About this exercise: Repeat every line of the data exactly, but not the pictures.
+ + +
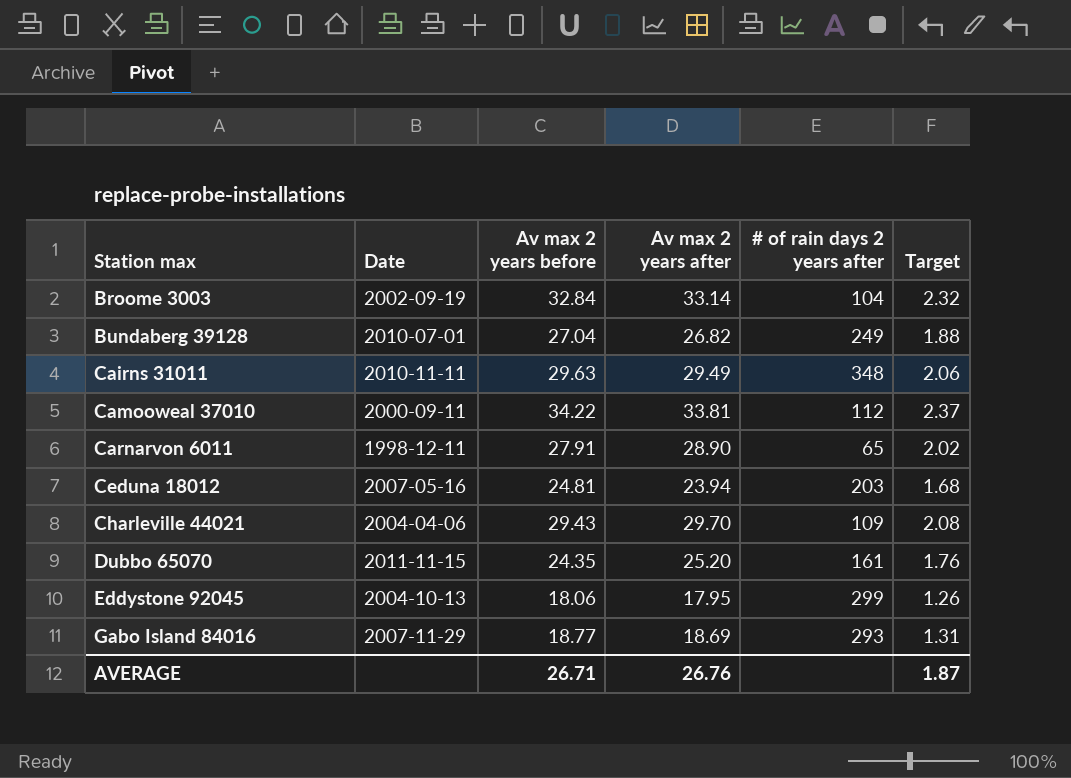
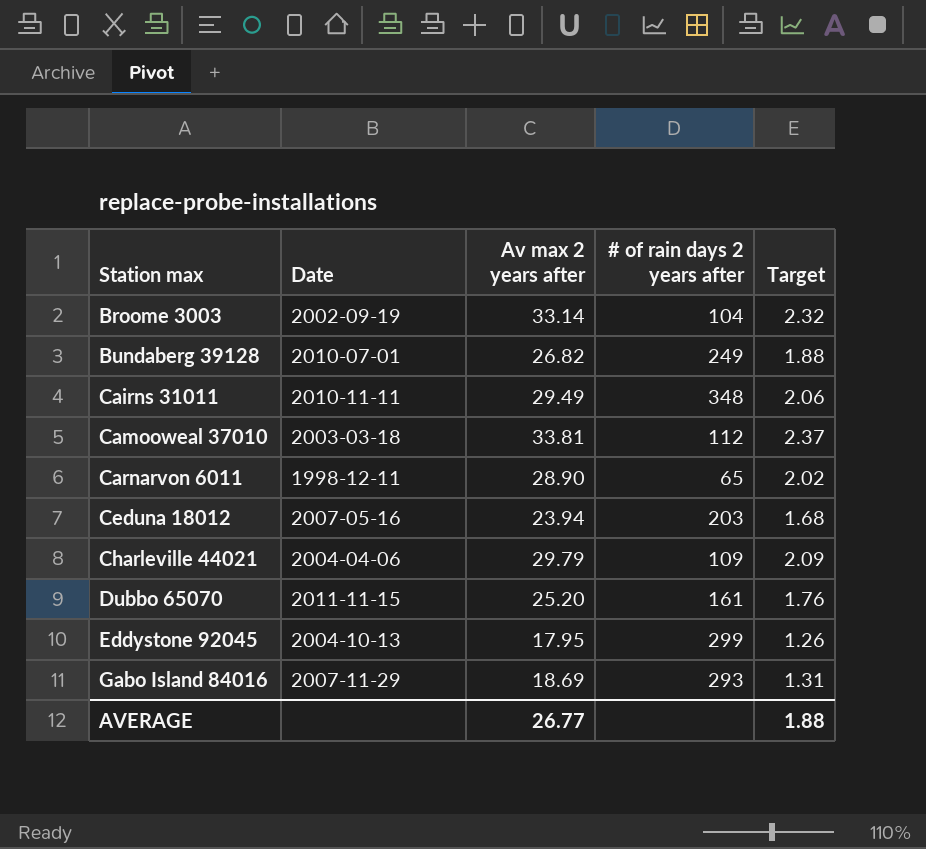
column Av max 2 years before | position: 3 -> none
Camooweal 37010 | Date: 2000-09-11 -> 2003-03-18
Charleville 44021 | Av max 2 years after: 29.70 -> 29.79
Charleville 44021 | Target: 2.08 -> 2.09
AVERAGE | Av max 2 years after: 26.76 -> 26.77
AVERAGE | Target: 1.87 -> 1.88

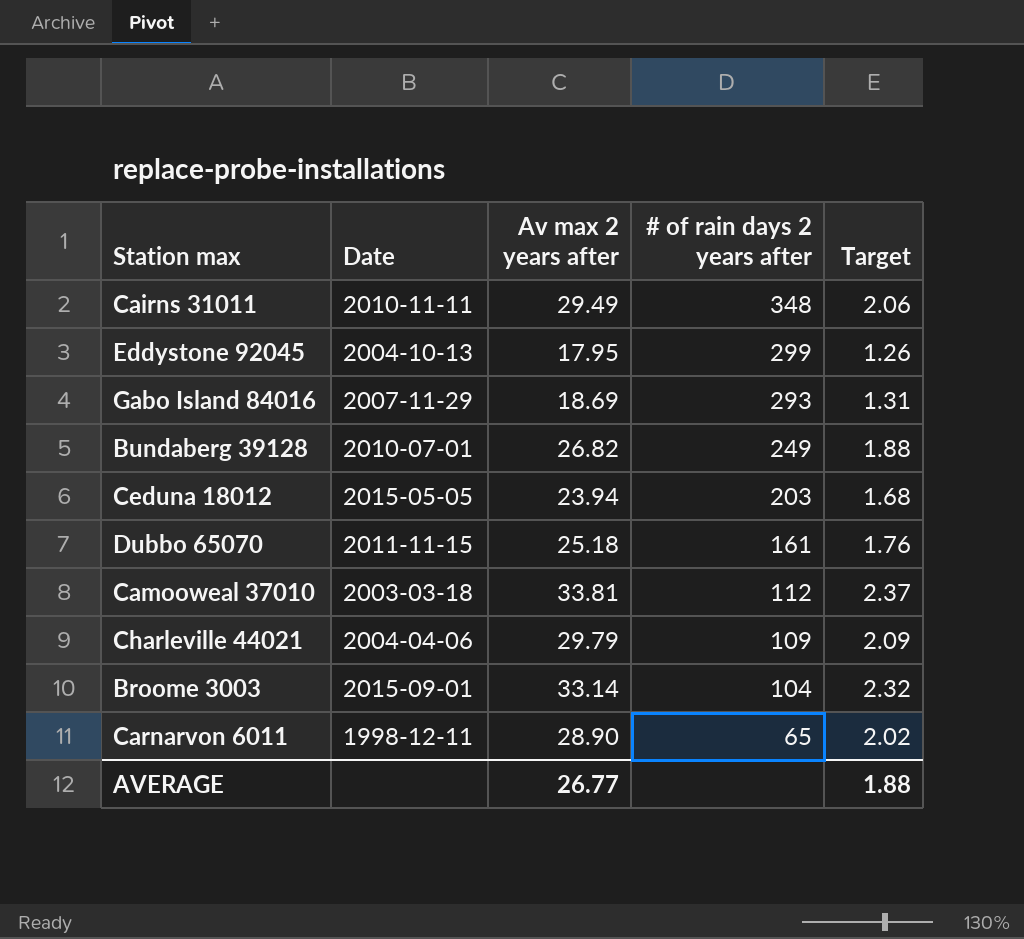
row order: Station max ascending -> # of rain days 2 years after descending
Ceduna 18012 | Date: 2007-05-16 -> 2015-05-05
Dubbo 65070 | Av max 2 years after: 25.20 -> 25.18
Broome 3003 | Date: 2002-09-19 -> 2015-09-01

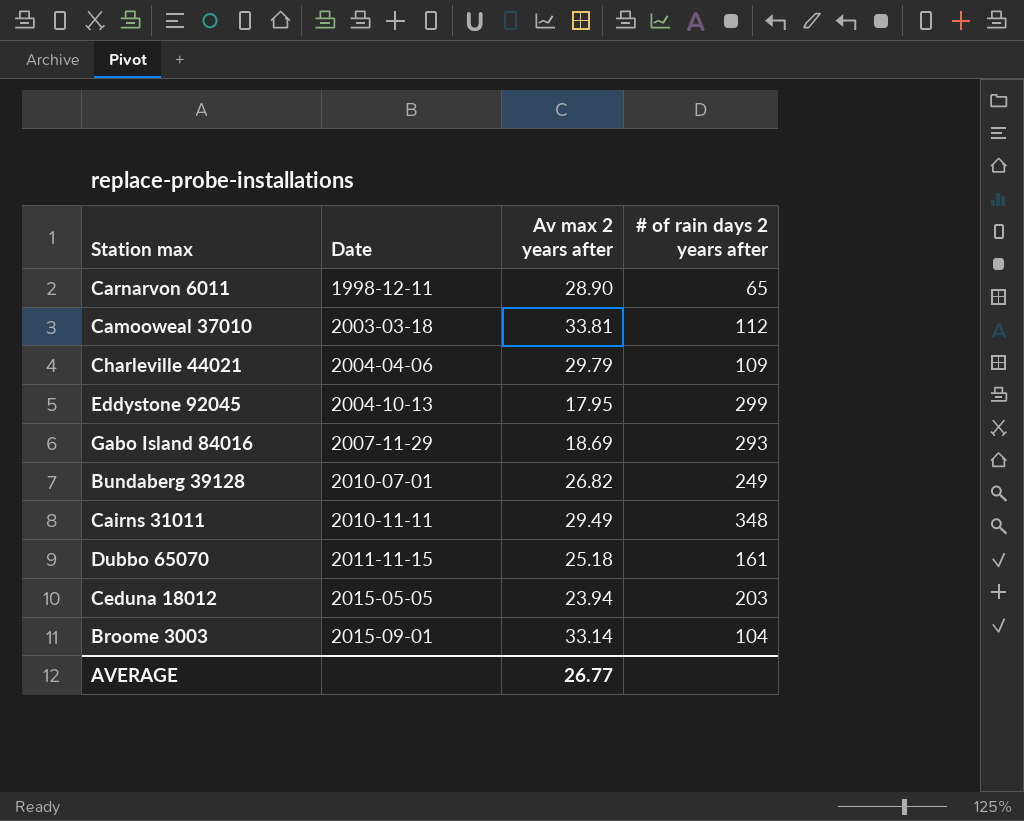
row order: # of rain days 2 years after descending -> Date ascending
column Target | formula: [Av max 2 years after] * 0.07 -> none

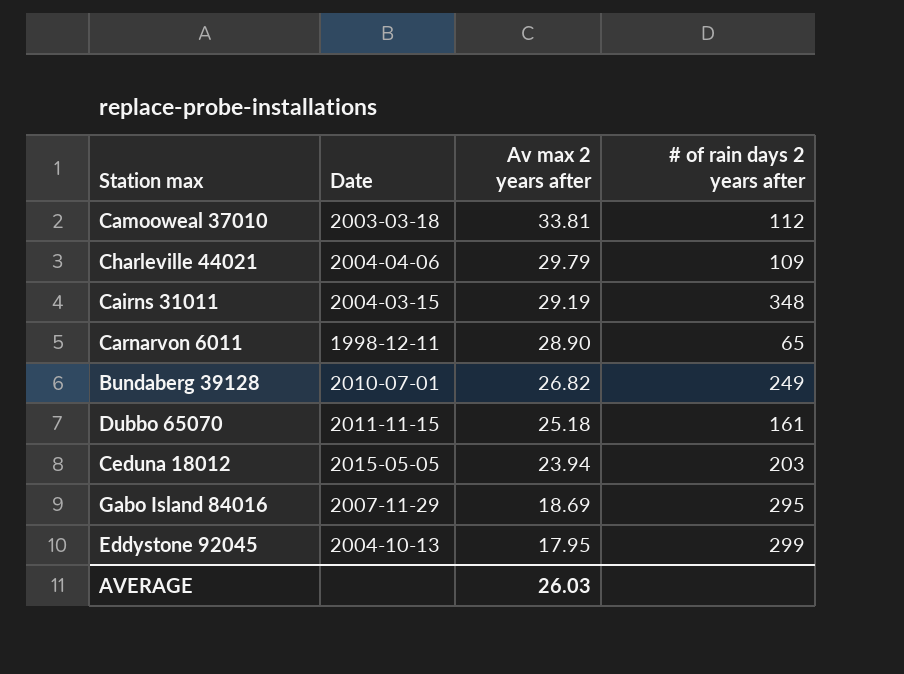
row order: Date ascending -> Av max 2 years after descending
row Broome 3003: 2015-09-01 | 33.14 | 104 -> none
Cairns 31011 | Date: 2010-11-11 -> 2004-03-15
Cairns 31011 | Av max 2 years after: 29.49 -> 29.19
Gabo Island 84016 | # of rain days 2 years after: 293 -> 295
AVERAGE | Av max 2 years after: 26.77 -> 26.03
+ + +
Answer section:
column Av max 2 years before | position: 3 -> none
Camooweal 37010 | Date: 2000-09-11 -> 2003-03-18
Charleville 44021 | Av max 2 years after: 29.70 -> 29.79
Charleville 44021 | Target: 2.08 -> 2.09
AVERAGE | Av max 2 years after: 26.76 -> 26.77
AVERAGE | Target: 1.87 -> 1.88

row order: Station max ascending -> # of rain days 2 years after descending
Ceduna 18012 | Date: 2007-05-16 -> 2015-05-05
Dubbo 65070 | Av max 2 years after: 25.20 -> 25.18
Broome 3003 | Date: 2002-09-19 -> 2015-09-01

row order: # of rain days 2 years after descending -> Date ascending
column Target | formula: [Av max 2 years after] * 0.07 -> none

row order: Date ascending -> Av max 2 years after descending
row Broome 3003: 2015-09-01 | 33.14 | 104 -> none
Cairns 31011 | Date: 2010-11-11 -> 2004-03-15
Cairns 31011 | Av max 2 years after: 29.49 -> 29.19
Gabo Island 84016 | # of rain days 2 years after: 293 -> 295
AVERAGE | Av max 2 years after: 26.77 -> 26.03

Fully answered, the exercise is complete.